Cybersecurity

LunaLock, a newly identified ransomware strain, has initiated a targeted campaign against independent artists and their clients. This ransomware demands a substantial ransom for the return of stolen creative works and leaked personal data.

Since its emergence in early September 2025, the LunaLock group has claimed responsibility for breaching Artists & Clients, a prominent digital marketplace connecting illustrators with clients seeking custom artwork.

Reports indicate that LunaLock operators exploited a critical vulnerability in Artists & Clients’ remote desktop service, resulting in widespread connection timeouts and host errors on September 6, 2025. Users attempting to access the platform encountered a “Connection timed out” message, revealing a “Host Error” indicating the breach was within the application itself. Subsequently, a ransom notice appeared on the site’s login page.

The countdown clock on the ransom notice displayed 4 days, 8 hours, 11 minutes, and 6 seconds, emphasizing the urgency of the threat.

The group further threatened that failure to pay the ransom would result in all artwork being submitted to AI training datasets sold to major technology companies.

Impact on Independent Artists

LunaLock’s focus on a niche community distinguishes this campaign from broader ransomware attacks.

By targeting a platform dedicated to art commissions, the attackers aim to extract high-value intellectual property, including unfinished illustrations, client briefs, contract details, and banking information. The leak of such data not only jeopardizes artists’ livelihoods but also exposes clients’ personal and financial privacy.
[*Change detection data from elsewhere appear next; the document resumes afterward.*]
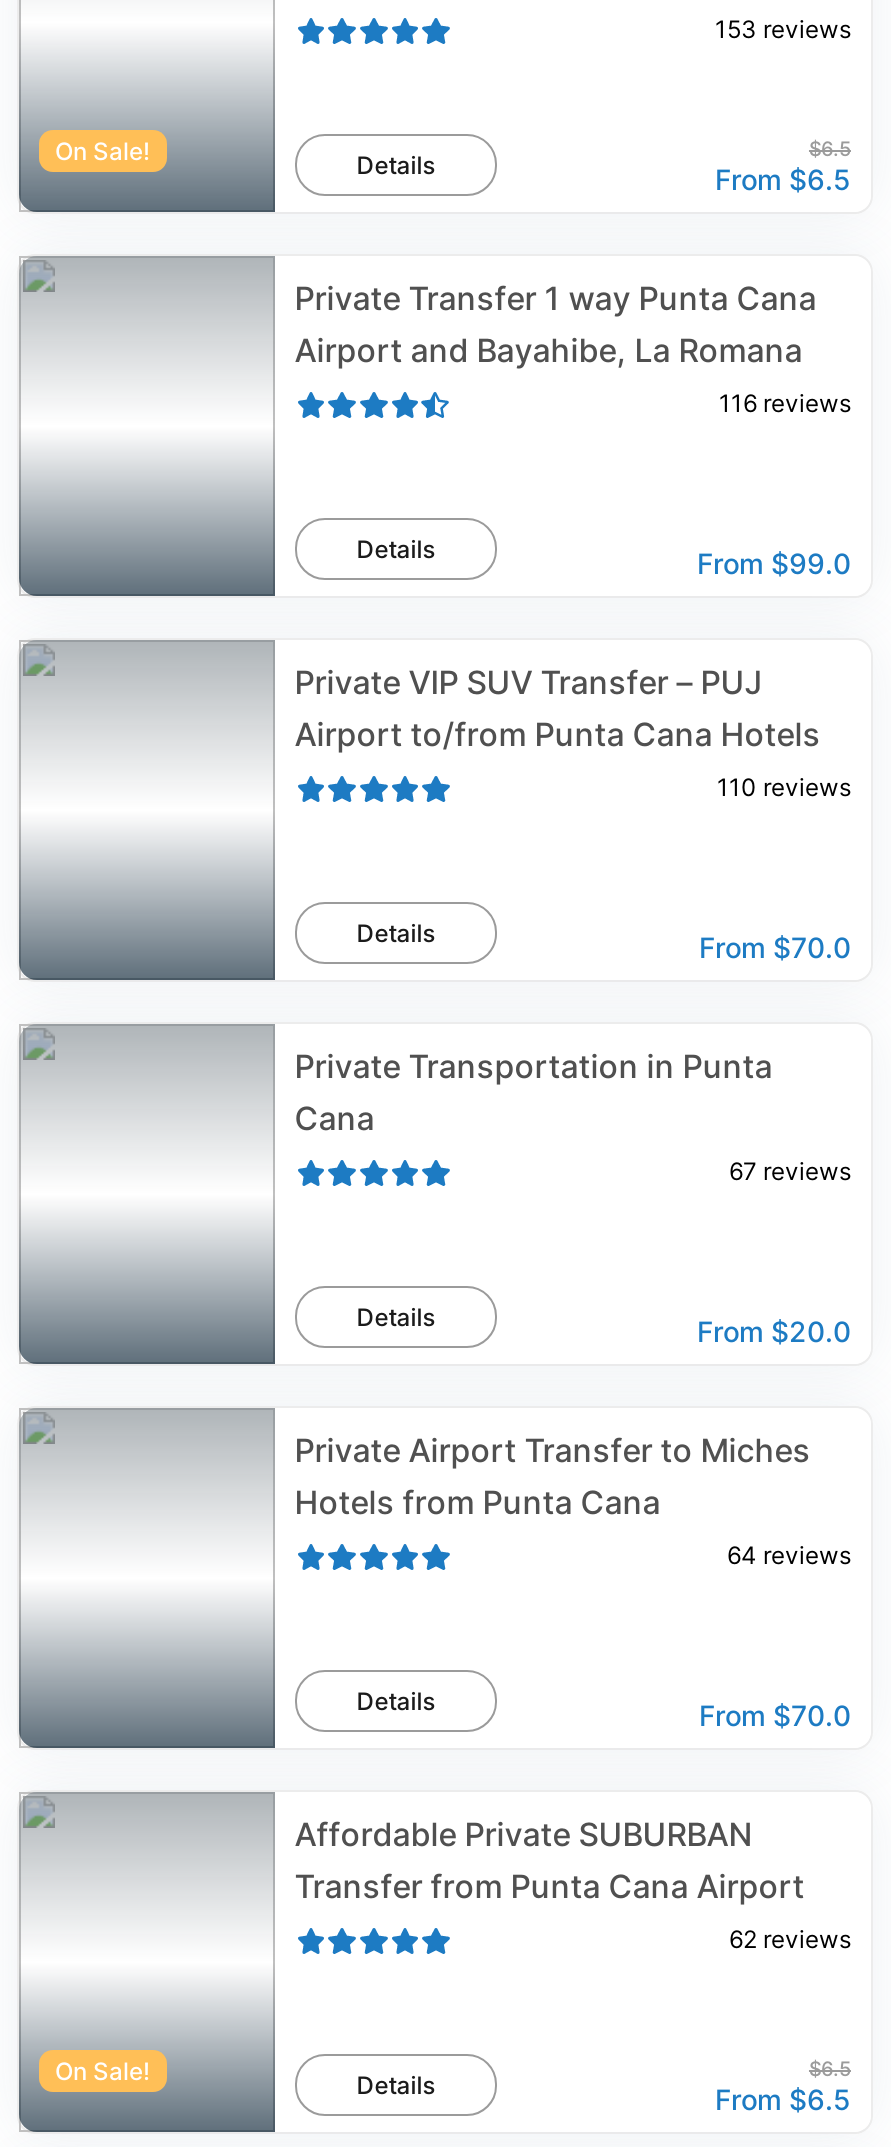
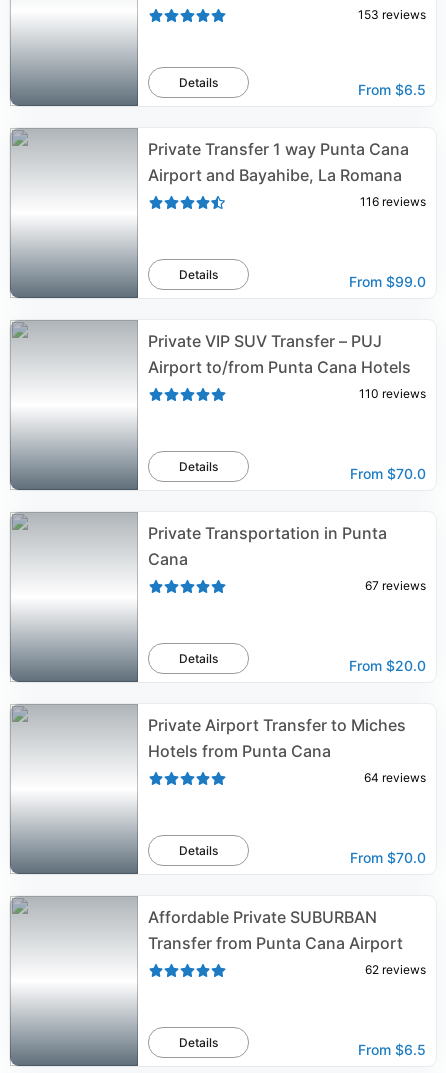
- On Sale!

- $6.5

- On Sale!

- $6.5
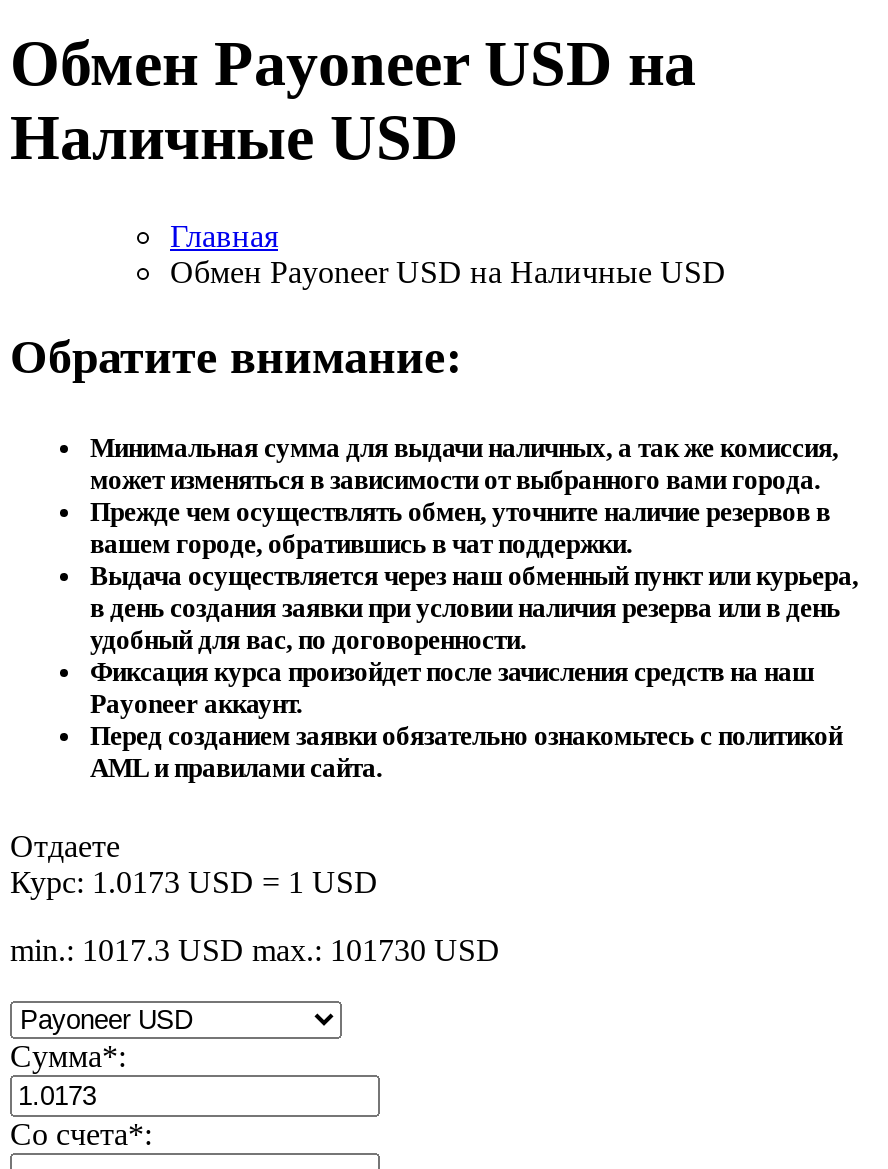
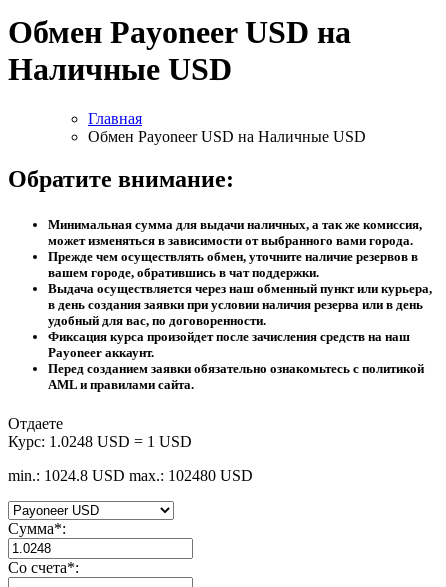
- Курс: 1.0173 USD = 1 USD
+ Курс: 1.0248 USD = 1 USD

- min.: 1017.3 USD max.: 101730 USD
+ min.: 1024.8 USD max.: 102480 USD
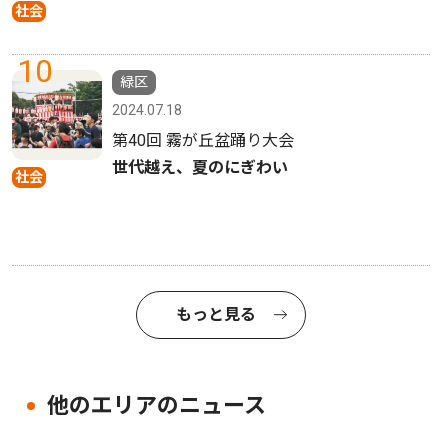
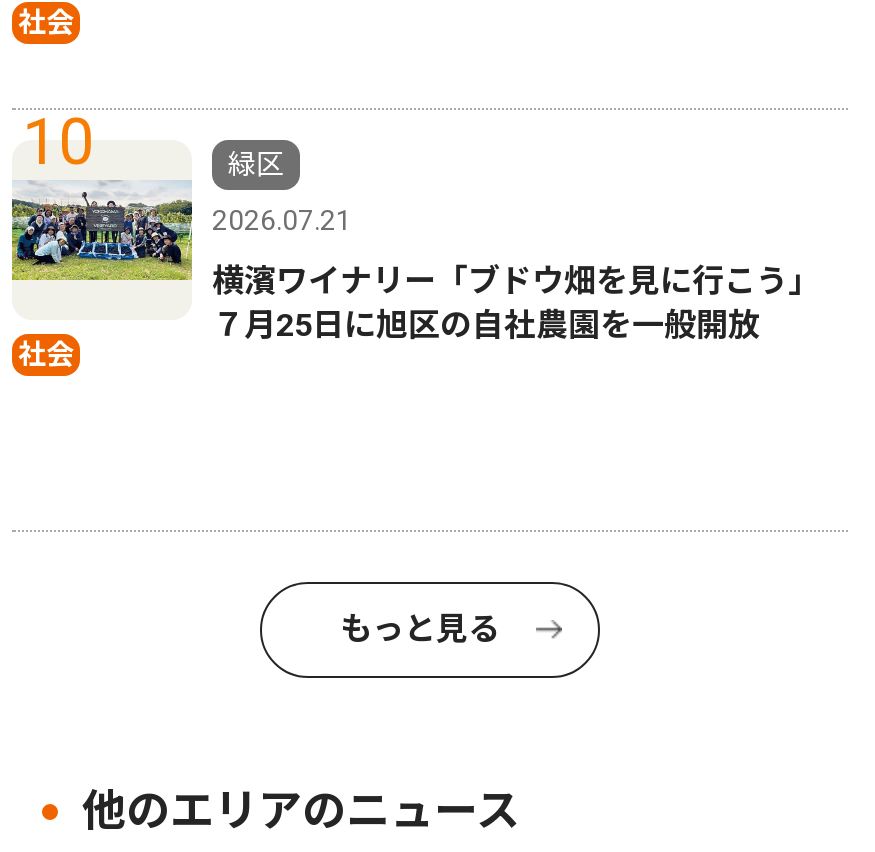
- [image]
- 2024.07.18
+ [image]
+ 2026.07.21

- 第40回 霧が丘盆踊り大会
- 世代越え、夏のにぎわい
+ 横濱ワイナリー「ブドウ畑を見に行こう」
+ ７月25日に旭区の自社農園を一般開放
Several illustrators reported losing access to their portfolios, commission archives, and chat histories with clients. One freelance concept artist described the attack as a breach of trust, with months of confidential sketches and references now held hostage.

Security researchers at VenariX, a cyber threat intelligence startup, are analyzing LunaLock’s code and messaging patterns. The ransom notes resemble those of high-profile ransomware families but feature unique branding with lunar imagery, suggesting an effort to establish a recognizable extortion franchise.

VenariX analysts advise affected organizations not to engage directly with attackers or negotiate through unverified channels. Instead, they recommend immediate containment by isolating infected servers, preserving logs for forensic analysis, and consulting incident response firms specializing in the creative and media sectors.

Mitigations

LunaLock’s operators utilize cryptocurrency mixers to obfuscate transactions, complicating efforts to trace payments.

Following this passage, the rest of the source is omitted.